Does stimulus perception depend on large populations of neurons, or on the activity of single neurons? Neither, according to a new study — in some situations, perceptual decisions are based on population activity in the most useful subset of neurons.

The middle temporal (MT) area of the primate brain is important for the perception of moving visual stimuli, and contains many neurons that respond to objects that move in a preferred direction. When monkeys are asked to discriminate between two widely separated directions of motion, it is thought that information from many MT neurons is pooled. However, it now seems that finer discriminations rely on more selective information pooling.

Purushothaman and Bradley trained monkeys to compare the directions of motion of two moving stimuli. The differences in direction were small — less than 3° — and the authors recorded the activity of neurons in area MT while the monkeys did the task. They then analysed the responses of the neurons to the different stimulus directions, and compared the neuronal activity with the psychophysical performance of the monkeys.

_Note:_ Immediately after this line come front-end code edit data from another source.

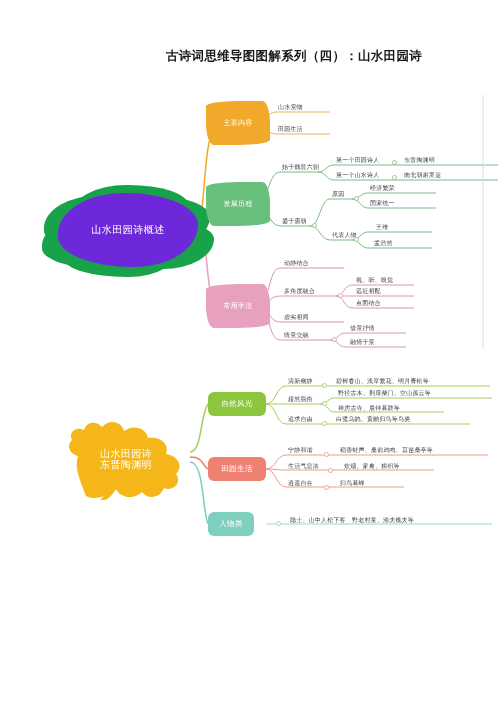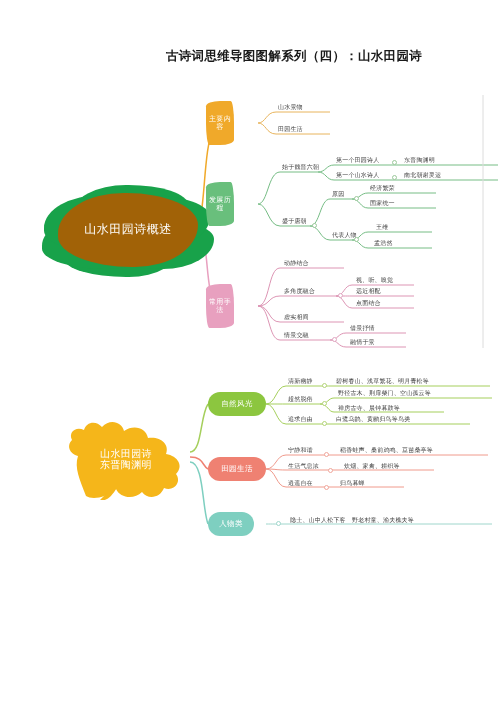"主要内容" .diamond { width: 28px -> 64px }
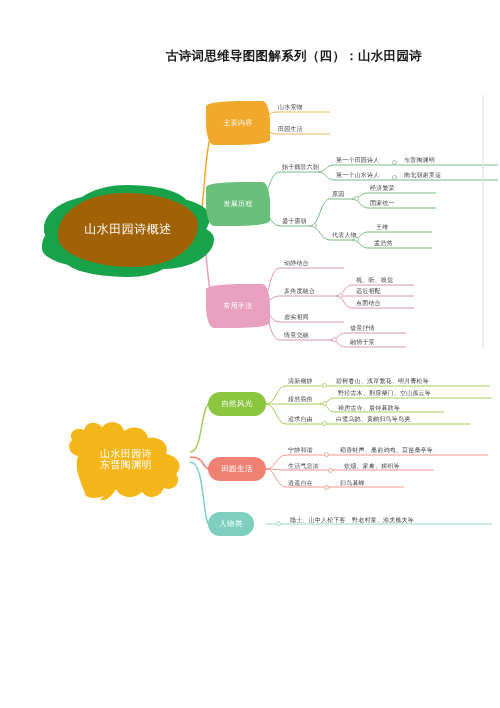"山水田园诗概述" .cloud { background: #a16207 -> #6d28d9; font-size: 12px -> 10px }
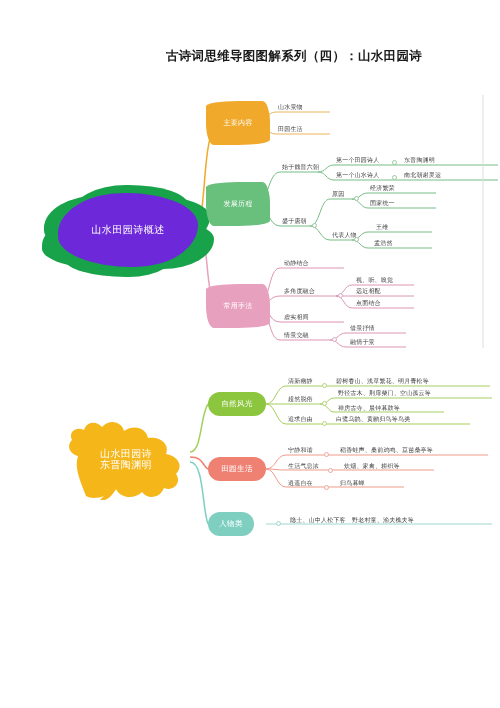"自然风光" .pill { border-radius: 12px -> 6px }
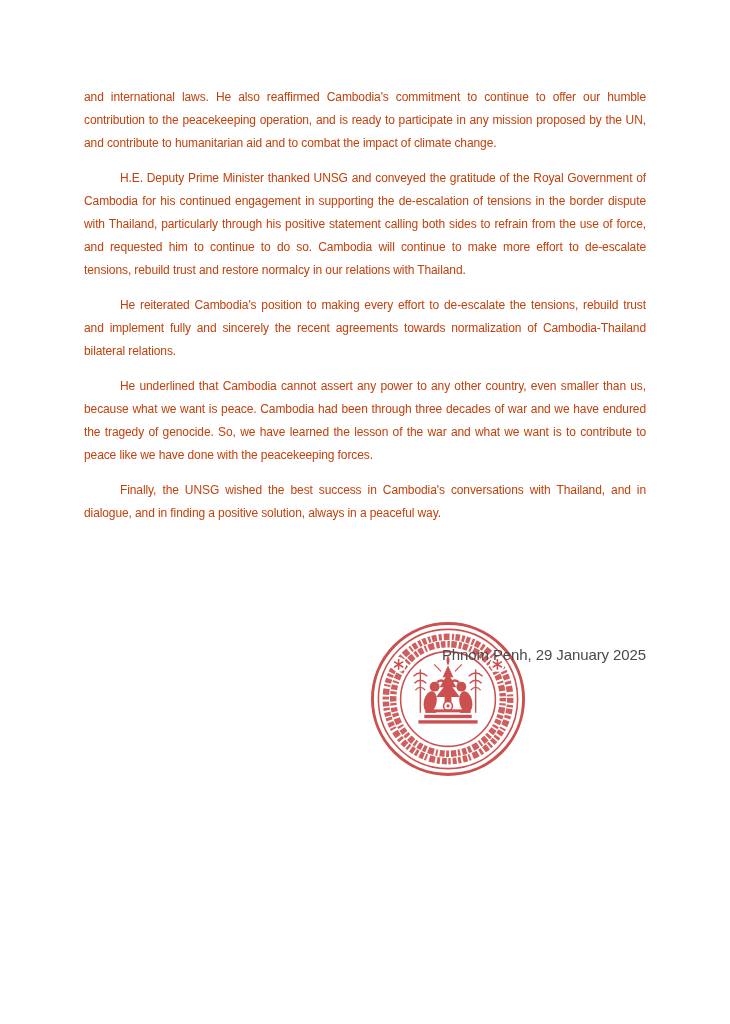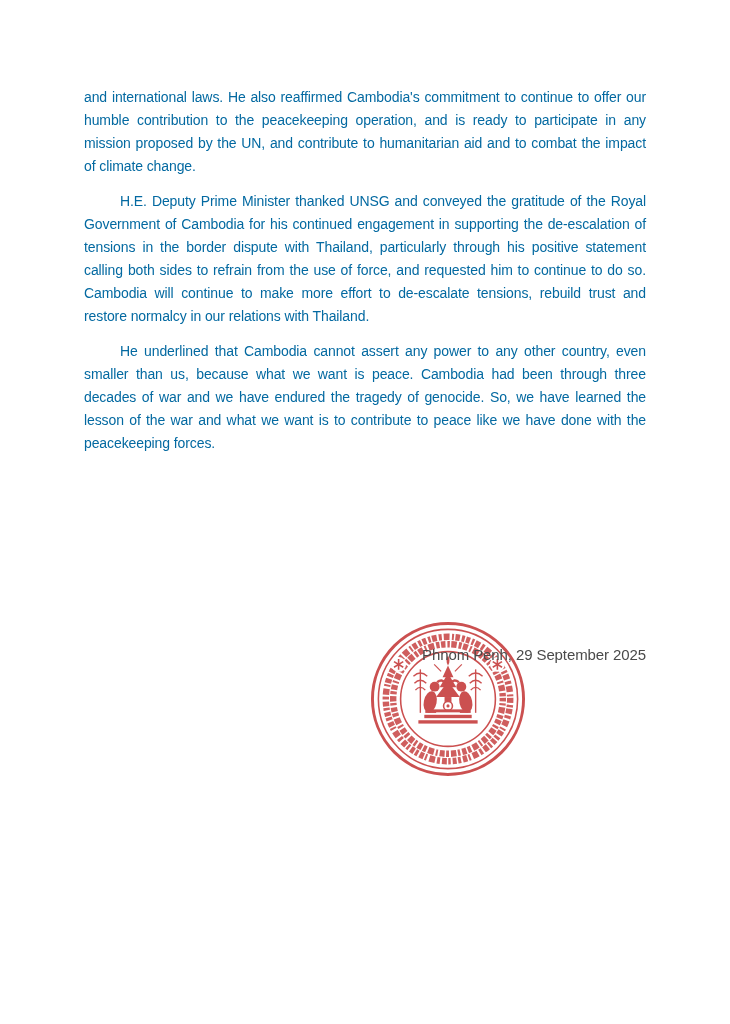"and international laws. He also" p.para { color: #0369a1 -> #c2410c; font-size: 14px -> 12px }
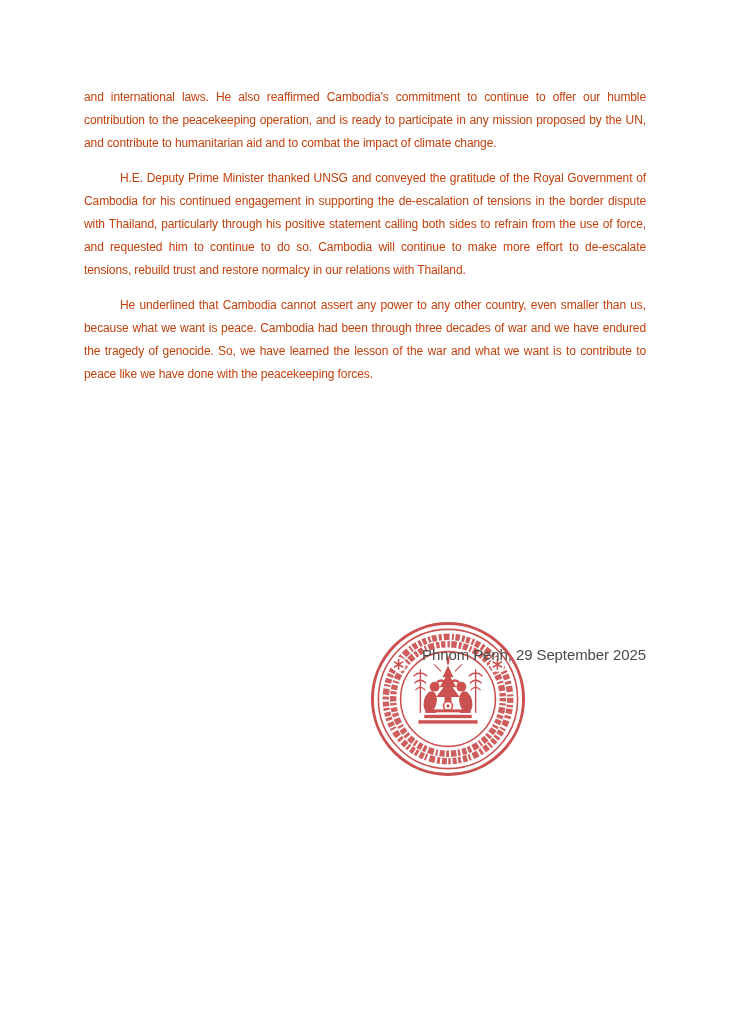"He reiterated Cambodia's position to" p.para { html: none -> <p><span></span><span>He reiterated Cambodia's position to making every effort to de-escalate the tensions, rebuild trust and implement fully and sincerely the recent agreements towards normalization of Cambodia-Thailand bilateral relations.</span></p> }
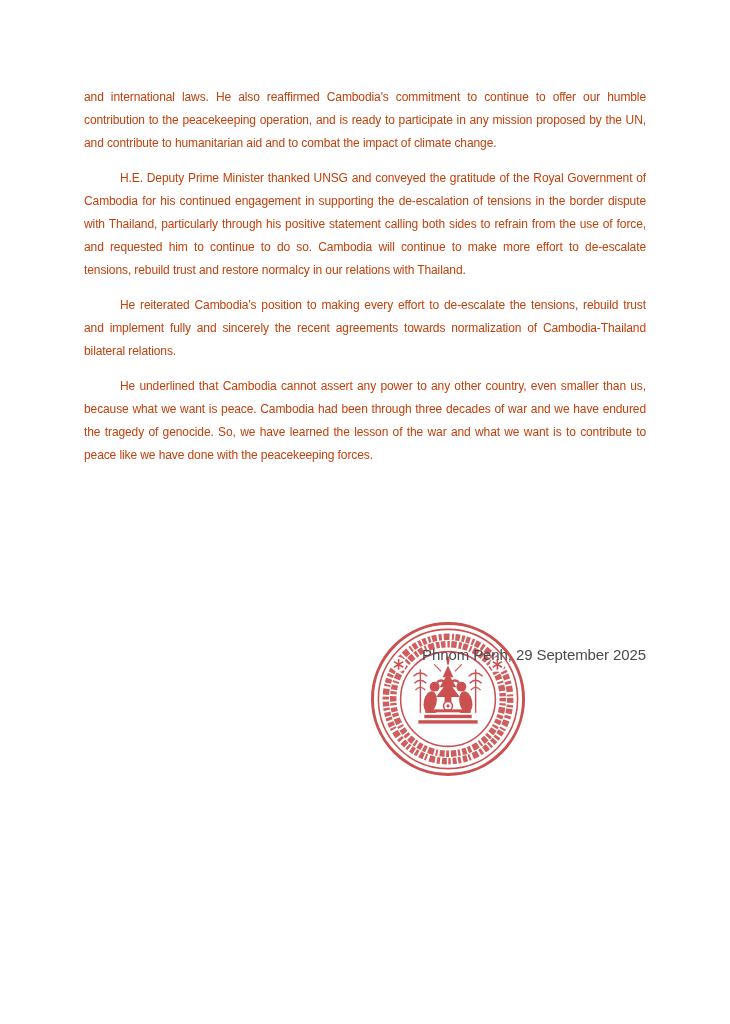"Finally, the UNSG wished the" p.para { html: none -> <p><span></span><span>Finally, the UNSG wished the best success in Cambodia's conversations with Thailand, and in dialogue, and in finding a positive solution, always in a peaceful way.</span></p> }
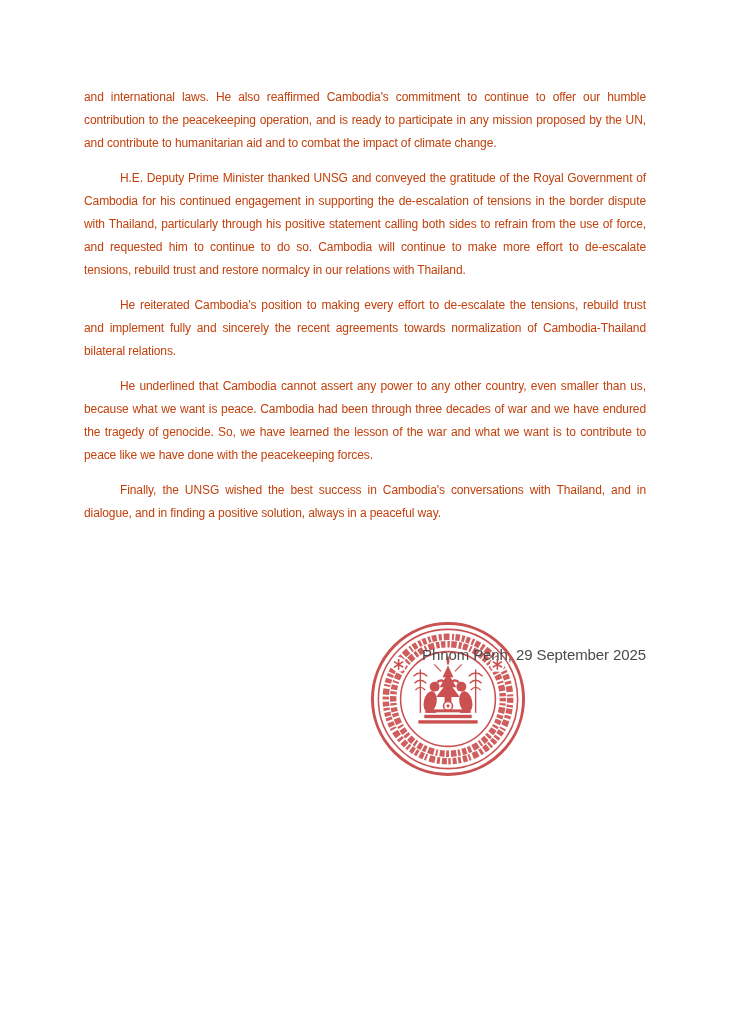"Phnom Penh, 29 September 2025" div.dateline { text: September -> January }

The 'choice probablility' of a neuron is a measure of how well its firing rate correlates with perception — for example, if a neuron usually shows higher activity when the monkey perceives the second stimulus as moving anticlockwise relative to the first, regardless of the actual direction of motion, it has a high choice probability and is likely to be involved in perception. In this study, neurons whose preferred directions of motion were about 70° away from that of the reference stimulus showed the highest choice probabilities. As MT neurons are broadly tuned, the tuning curves of these neurons are probably steepest around the directions of the test stimuli, which would allow them to show large differences in activity for relatively small changes in direction.

Do monkeys selectively use information from these neurons to make perceptual decisions, or do they pool neuronal activity indiscriminately? On the fine discrimination task used in this study, indiscriminate pooling of neuronal activity was much less accurate than the monkeys' performance, indicating that some other strategy is used. When the authors analysed the covariance of neuronal activity and perceptual performance, they found that perceptual decisions correlated more closely with the activity of 'high-precision' MT neurons than with the activity of low-precision neurons. According to the authors, to achieve the observed performance levels, the monkeys must use selective pooling of activity from those neurons whose responses are most informative for the task.

In an accompanying News and Views article, Naler and DeAngelis discuss the implication that areas such as MT can use different coding strategies for different tasks, such as broad versus fine discrimination. As they conclude, studies that use multielectrode arrays to record simultaneously from many neurons will provide greater insight into population coding.